Tysiąc złotych mandatu będzie musiał zapłacić 43-letni kierowca, który w poniedziałek spadł z wiaduktu na ulicy Przybyszewskiego w Łodzi. - Kierowca nie dostosował prędkości do warunków na drodze. Zdarzenie zakwalifikowaliśmy jako kolizję - mówi młodszy aspirant Jadwiga Czyż z łódzkiej drogówki.

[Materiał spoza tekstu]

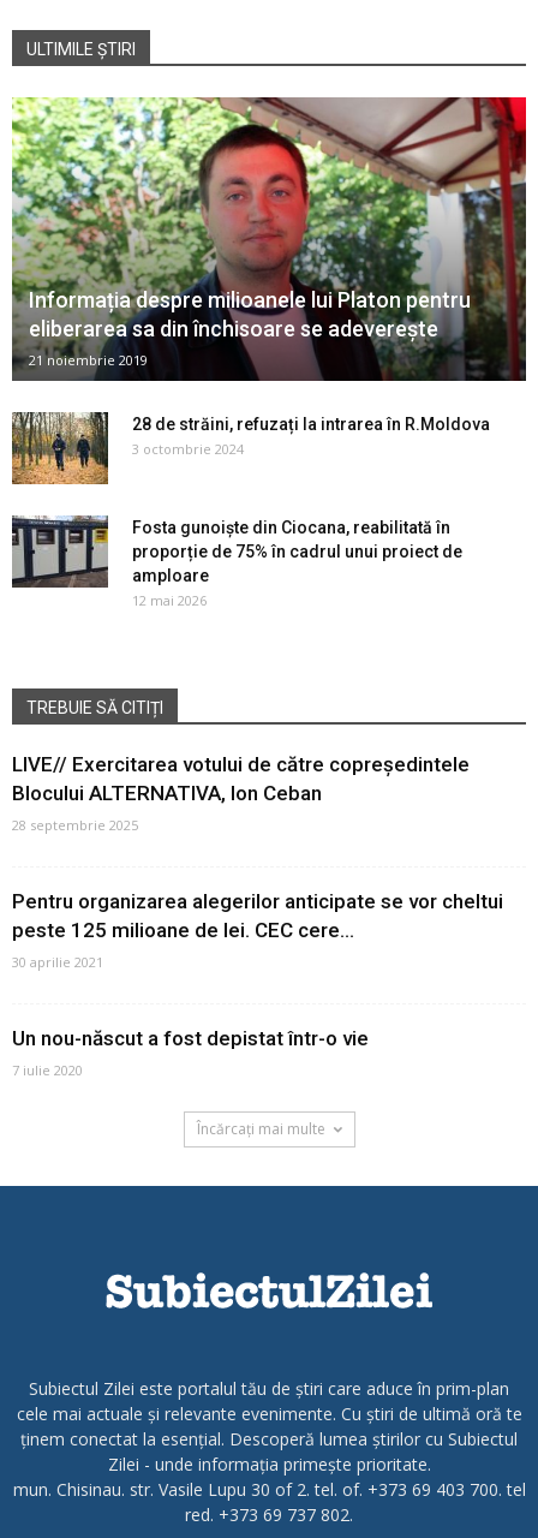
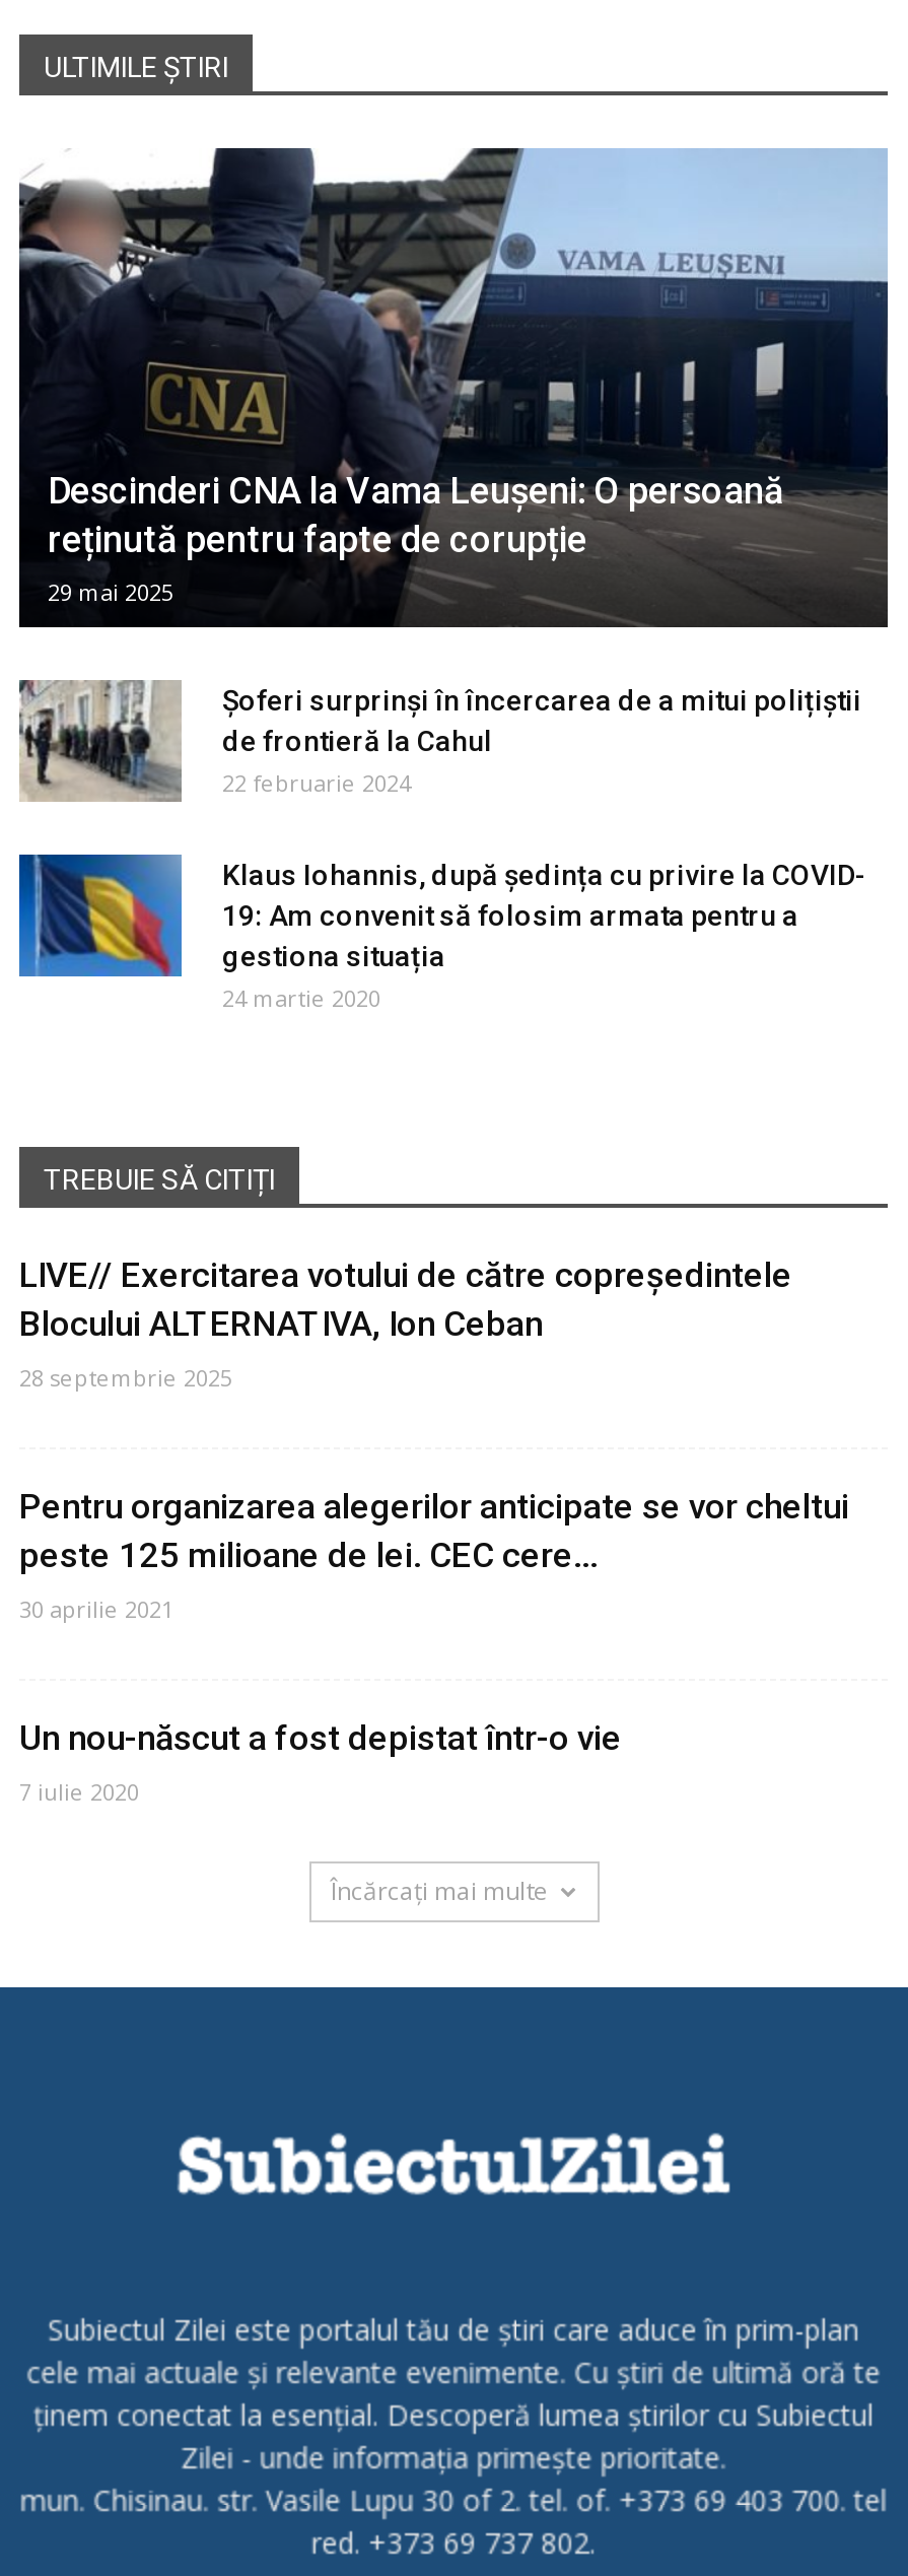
[11,96,527,381] [image] | Informația despre milioanele lui Platon pentru | eliberarea sa din închisoare se adeverește | 21 noiembrie 2019 -> [17,146,888,627] [image] | Descinderi CNA la Vama Leușeni: O persoană | reținută pentru fapte de corupție | 29 mai 2025
[12,412,490,484] [image] | 28 de străini, refuzați la intrarea în R.Moldova | 3 octombrie 2024 -> [19,680,861,802] [image] | Șoferi surprinși în încercarea de a mitui polițiștii | de frontieră la Cahul | 22 februarie 2024
[11,514,462,610] [image] | Fosta gunoiște din Ciocana, reabilitată în | proporție de 75% în cadrul unui proiect de | amploare | 12 mai 2026 -> [17,853,867,1014] [image] | Klaus Iohannis, după ședința cu privire la COVID- | 19: Am convenit să folosim armata pentru a | gestiona situația | 24 martie 2020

Służby zostały zaalarmowane o zdarzeniu około 13.30. - Ze zgłoszenia wynikało, że auto osobowe uderzyło w bariery energochłonne na wiadukcie przy Przybyszewskiego, przebiło się przez nie i runęło kilka metrów w dół - opowiada młodszy aspirant Jadwiga Czyż.

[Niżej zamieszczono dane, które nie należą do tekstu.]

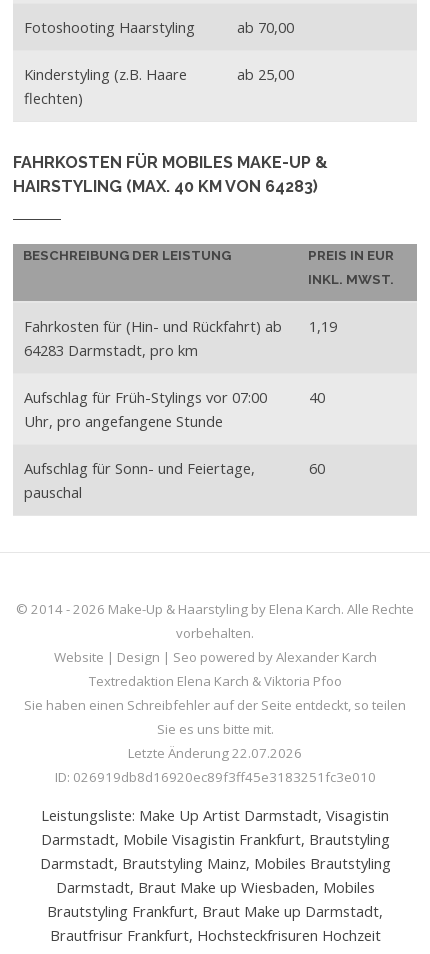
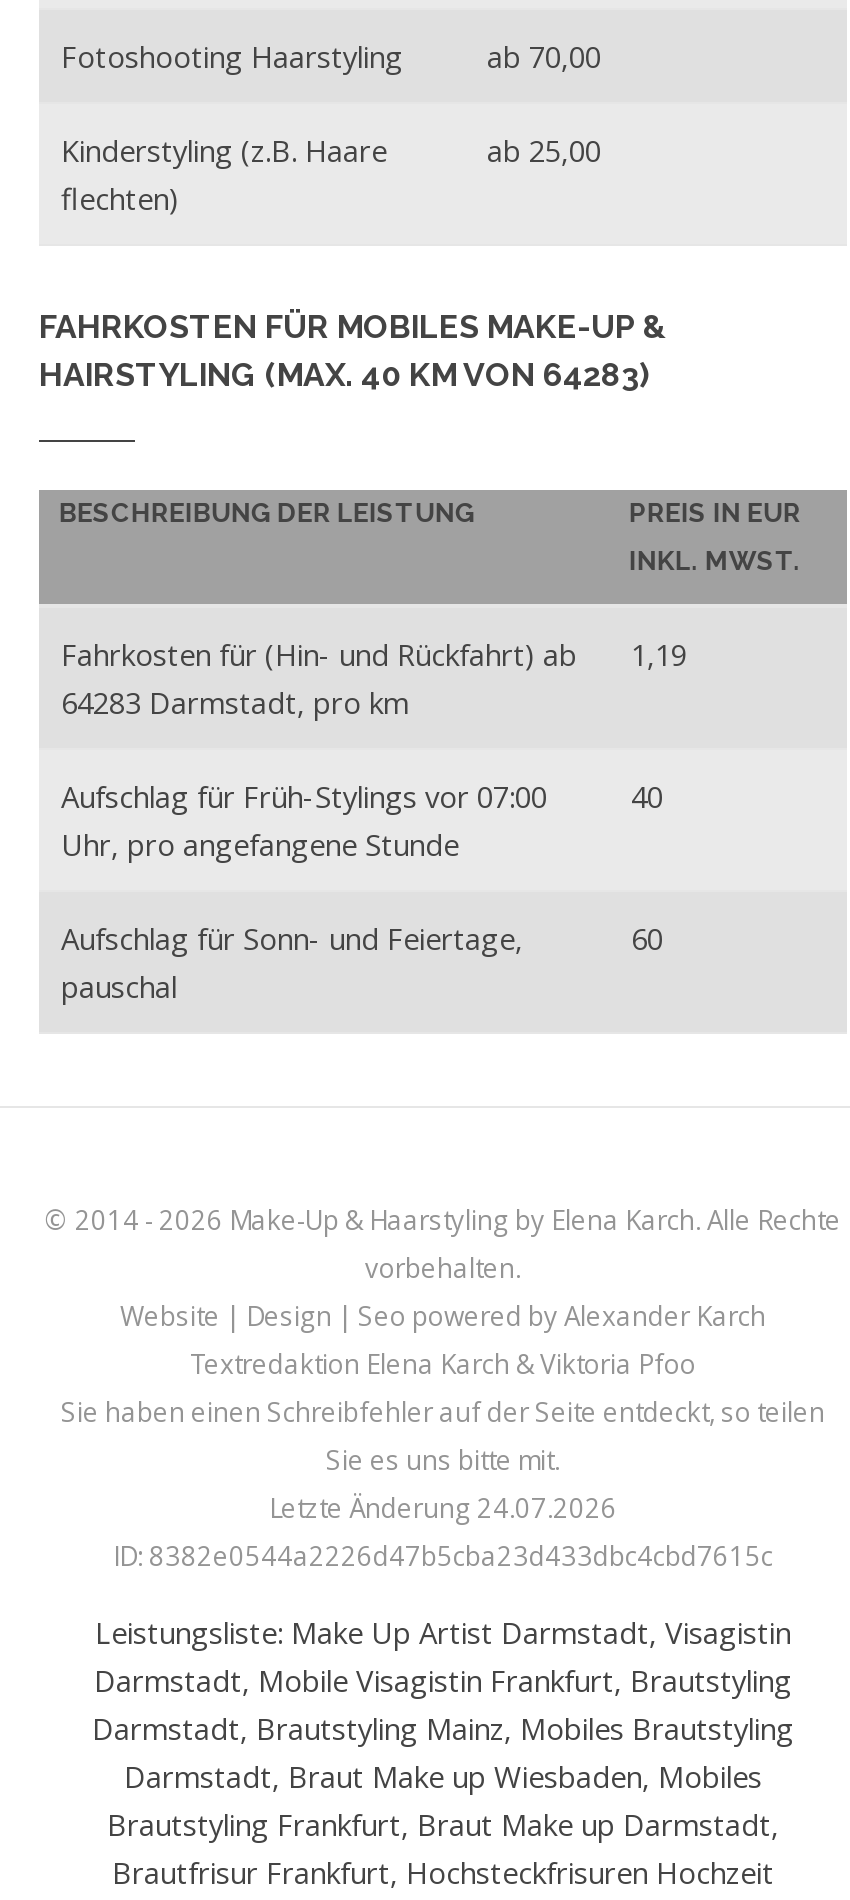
[128,744,302,762] Letzte Änderung 22.07.2026 -> [269,1491,617,1527] Letzte Änderung 24.07.2026
[54,768,376,786] ID: 026919db8d16920ec89f3ff45e3183251fc3e010 -> [113,1539,773,1575] ID: 8382e0544a2226d47b5cba23d433dbc4cbd7615c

Funkcjonariusze ustalili, że za kierownicą samochodu siedział 43-latek. Miał uprawnienia do kierowania, a w momencie zdarzenia był trzeźwy.
- Mężczyzna nie wymagał hospitalizacji. Nikt inny w zdarzeniu nie odniósł obrażeń. 43-latek za niedostosowanie prędkości do warunków i spowodowanie kolizji został ukarany mandatem karnym w wysokości tysiąca złotych - mówi Jadwiga Czyż.
Chmura kurzu
Na udostępnionym przez "LDZ Zmotoryzowani Łodzianie" filmie z wideorejestratora zainstalowanego w aucie, które tuż przed wypadkiem wyprzedził 43-latek, widać, jak srebrny samochód nadjeżdża z prawej strony, potem szybko zmienia pas na lewy, żeby uniknąć zderzenia z oznakowaniem ostrzegającym o pracach drogowych.
Auto następnie wpadło w poślizg. Obracając się wokół własnej osi, uderzyło w barierki. Pojazd wzbił do góry tumany kurzu, które przysłoniły to, co działo się dalej. Skutki widać jednak na policyjnych zdjęciach.